Previously we shipped your logs with Fluentd to CloudWatch Logs and optionally send them to an ElasticSearch/Kibana cluster (“EFK” stack) for analytics. This setup however was expensive, had quite some problems scaling and was overkill for most of our customers anyway. Due to that we researched for alternatives with the following requirements:
- simple setup with low maintenance overhead
- we can provide proper guidance and advice to our customers how to use it
- benefits need to outweigh the cost
During KubeCon earlier this year we got in touch with Grafana Loki and after an initial POC this seemed a good candidate to offer for our reference solution.
Loki is a horizontally-scalable, highly-available, multi-tenant log aggregation system inspired by Prometheus. It is designed to be very cost effective and easy to operate. It does not index the contents of the logs, but rather a set of labels for each log stream.

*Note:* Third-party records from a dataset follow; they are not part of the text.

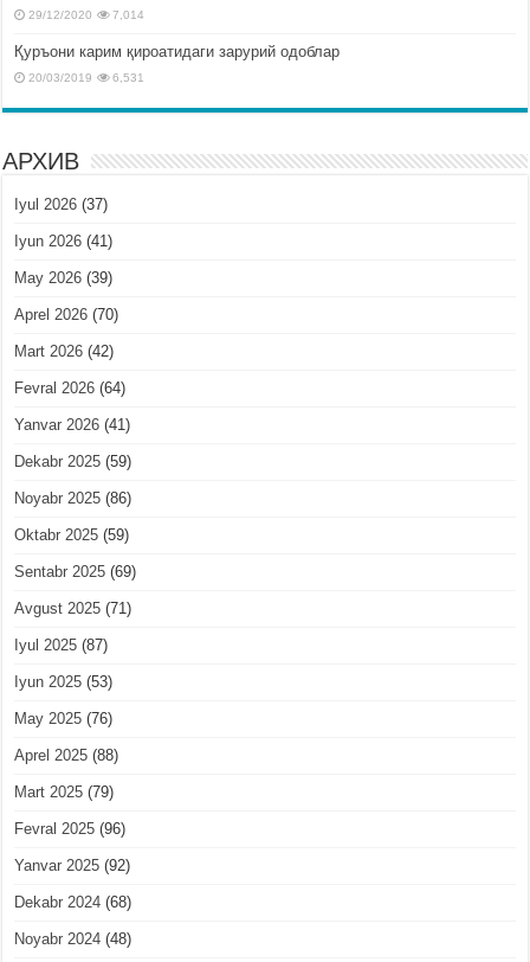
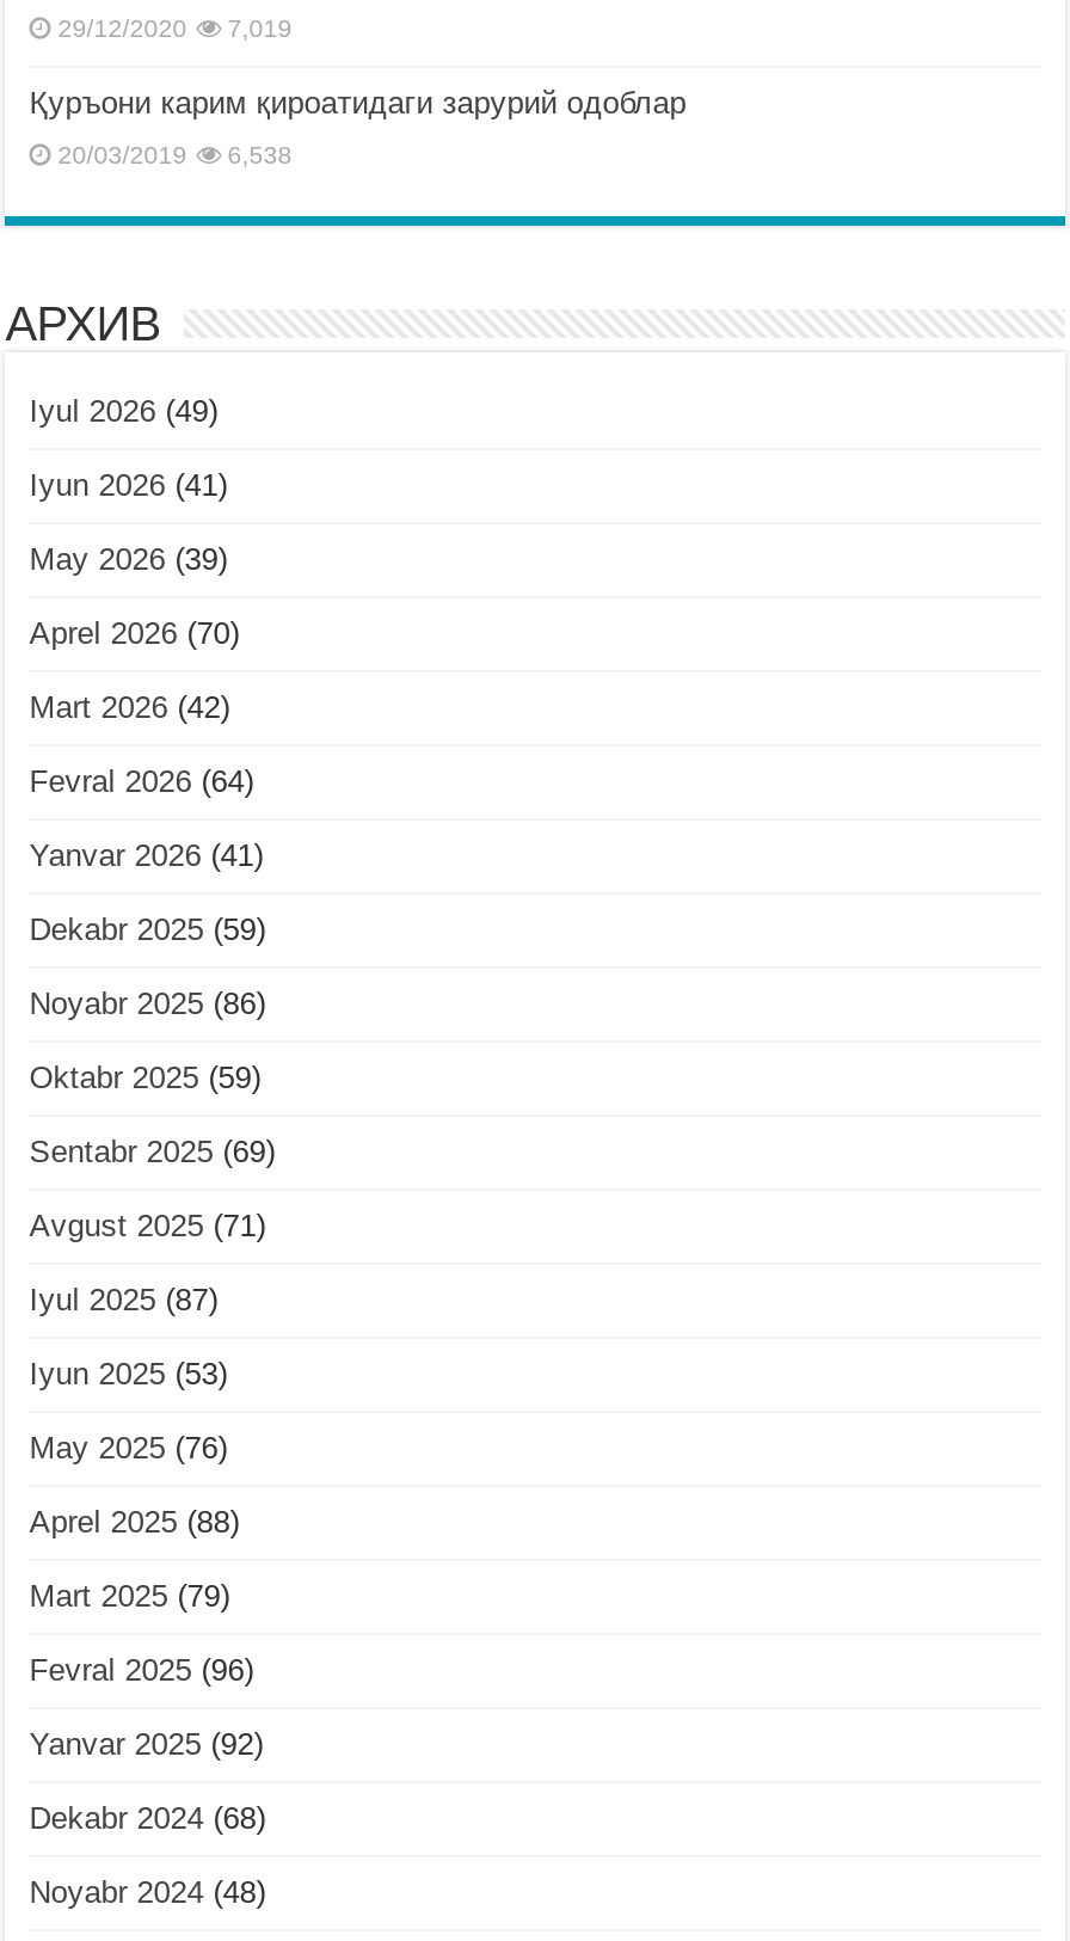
[29,9,145,22] 29/12/2020 7,014 -> [58,16,292,43] 29/12/2020 7,019
[29,71,145,84] 20/03/2019 6,531 -> [58,143,292,169] 20/03/2019 6,538
[14,196,108,214] Iyul 2026 (37) -> [29,394,218,430] Iyul 2026 (49)

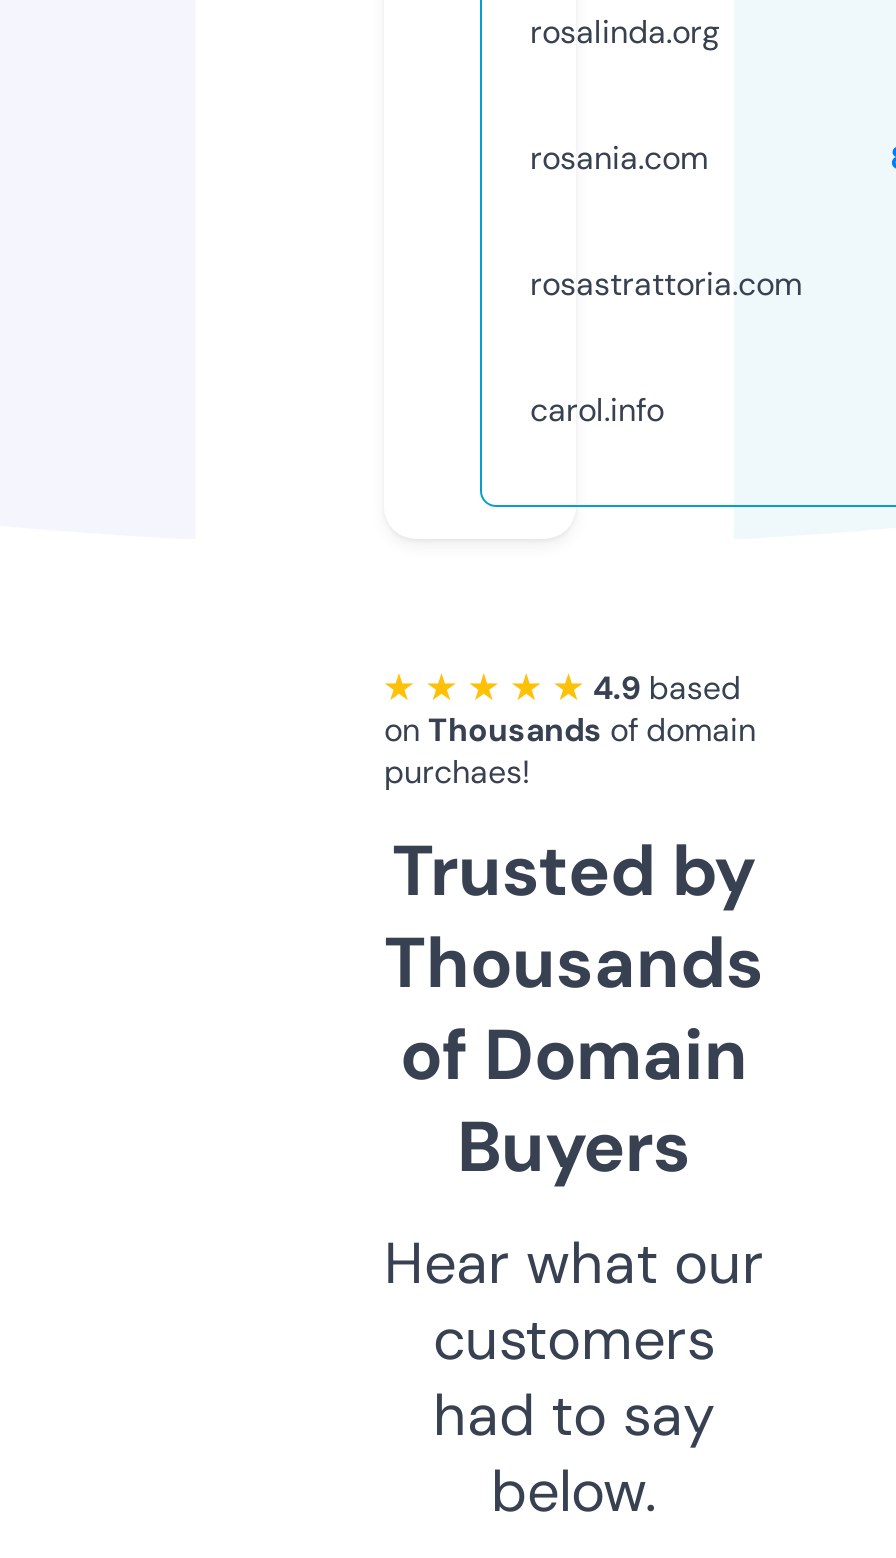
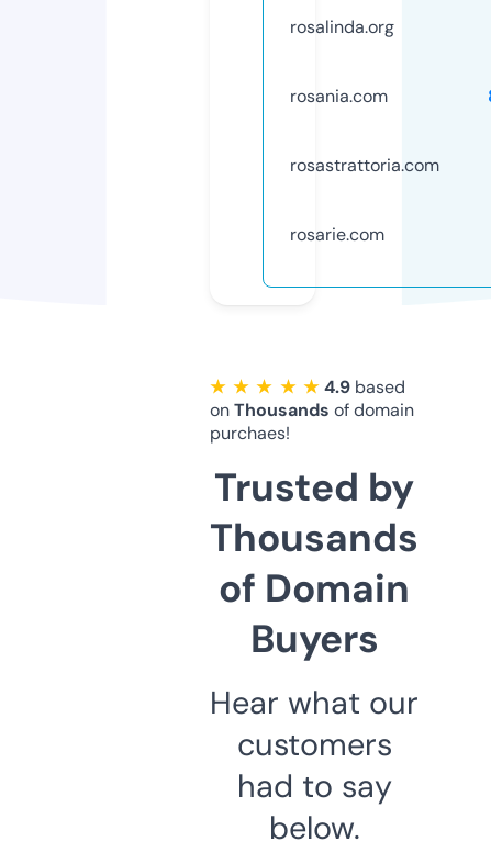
[530,389,664,431] carol.info -> [290,223,384,246] rosarie.com

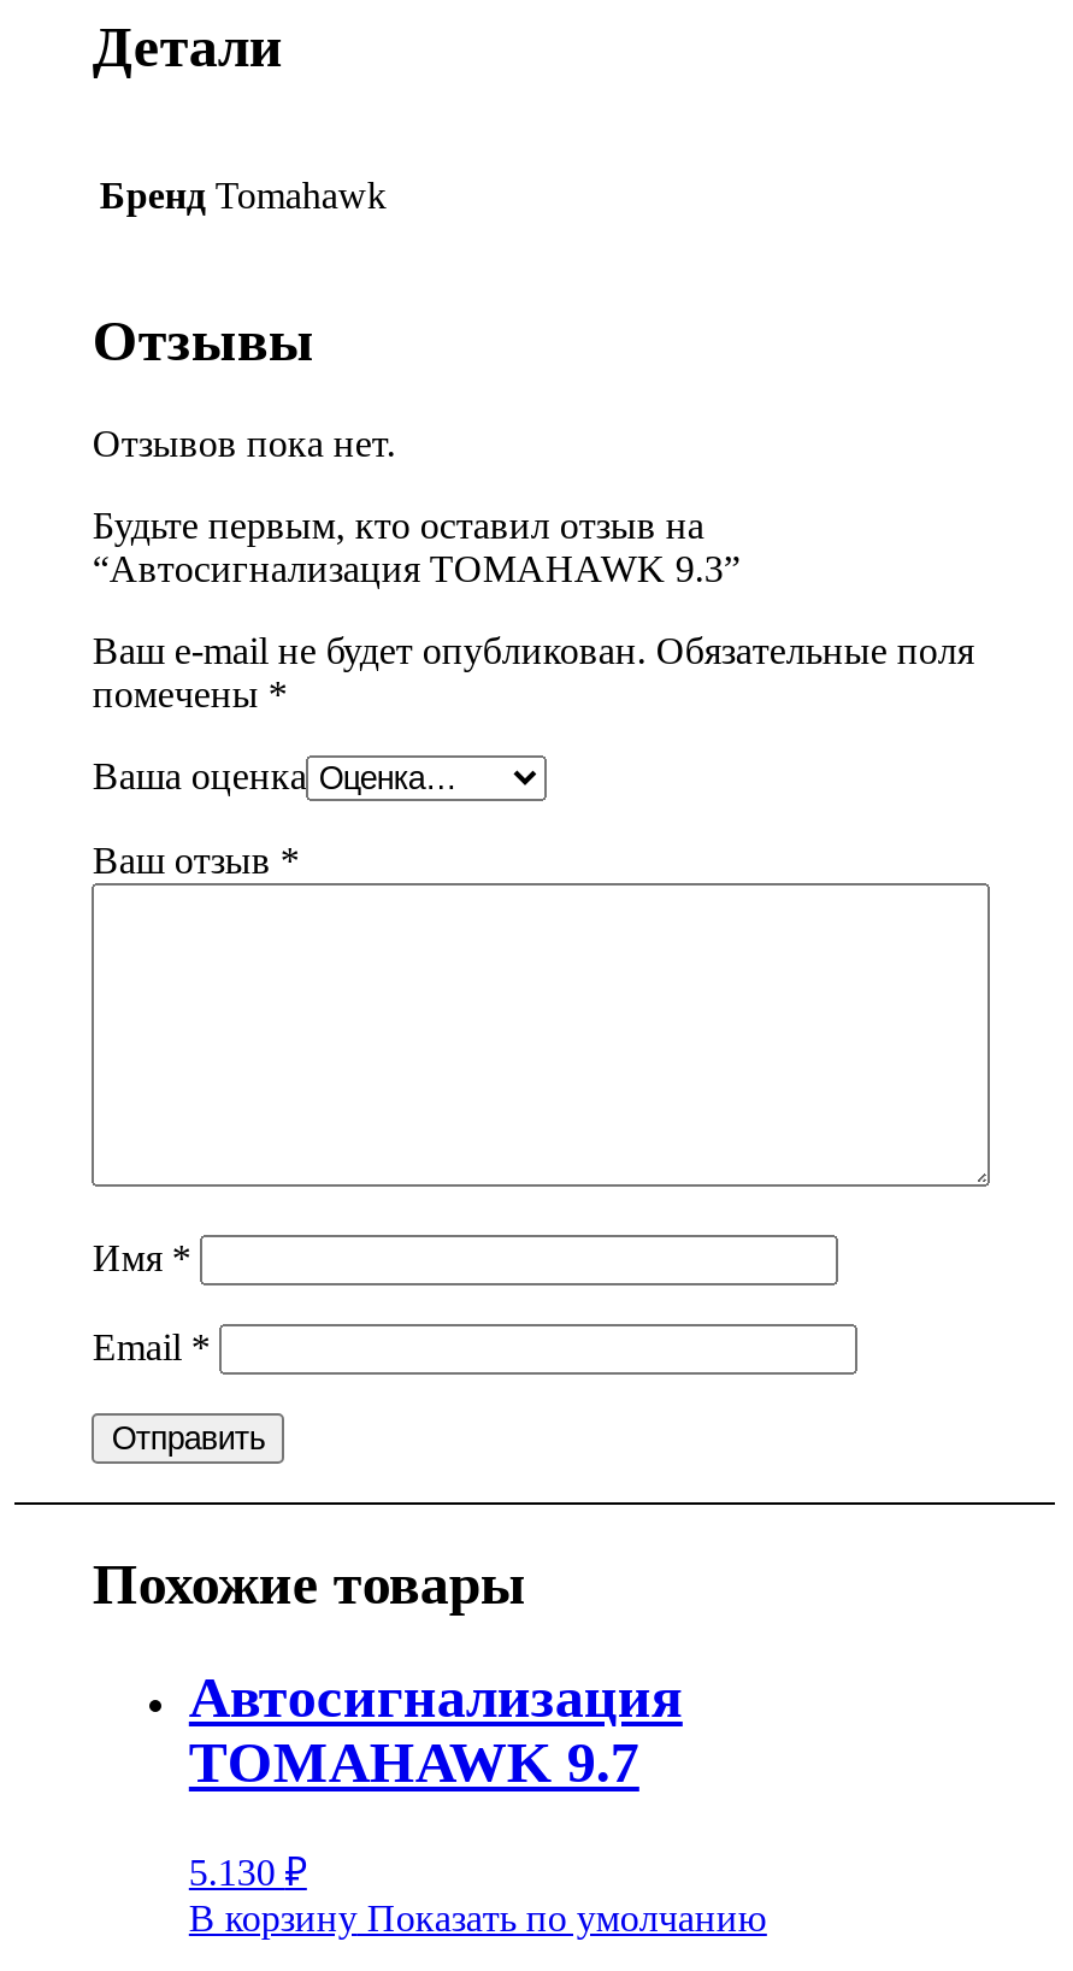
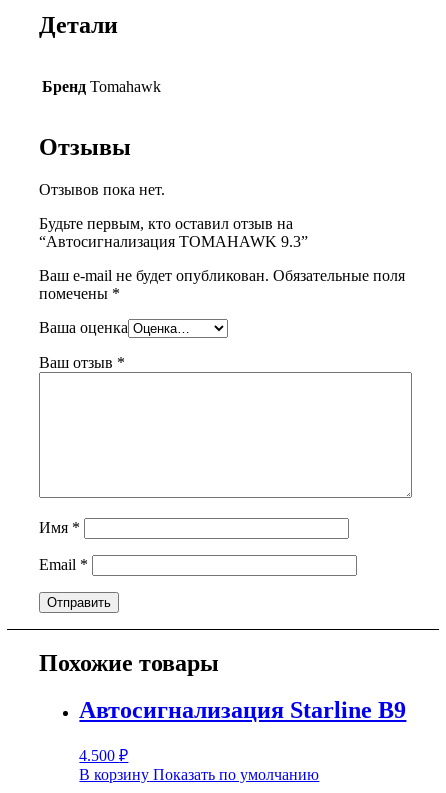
[189,1666,683,1794] Автосигнализация | TOMAHAWK 9.7 -> [79,697,406,723] Автосигнализация Starline B9
[189,1852,307,1893] 5.130 ₽ -> [79,747,128,764] 4.500 ₽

We configured Loki so chunk data is saved on S3 and the index data is stored in DynamoDB. This setup is significally cheaper than the Fluentd/Cloudwatch and/or Elasticsearch solution and integrates nicely with Grafana.
Unlike other logging systems, Loki is built around the idea of only indexing metadata about your logs: labels (just like Prometheus labels). Log data itself is then compressed and stored in chunks in object stores such as S3 or GCS, or even locally on the filesystem. A small index and highly compressed chunks simplifies the operation and significantly lowers the cost of Loki.
As of today we deployed Grafana Loki to all out K8s clusters. We will keep the CloudWatch Logs way enabled for now until we have verified that everything is working as expected and we will coordinate with you when we can turn this off.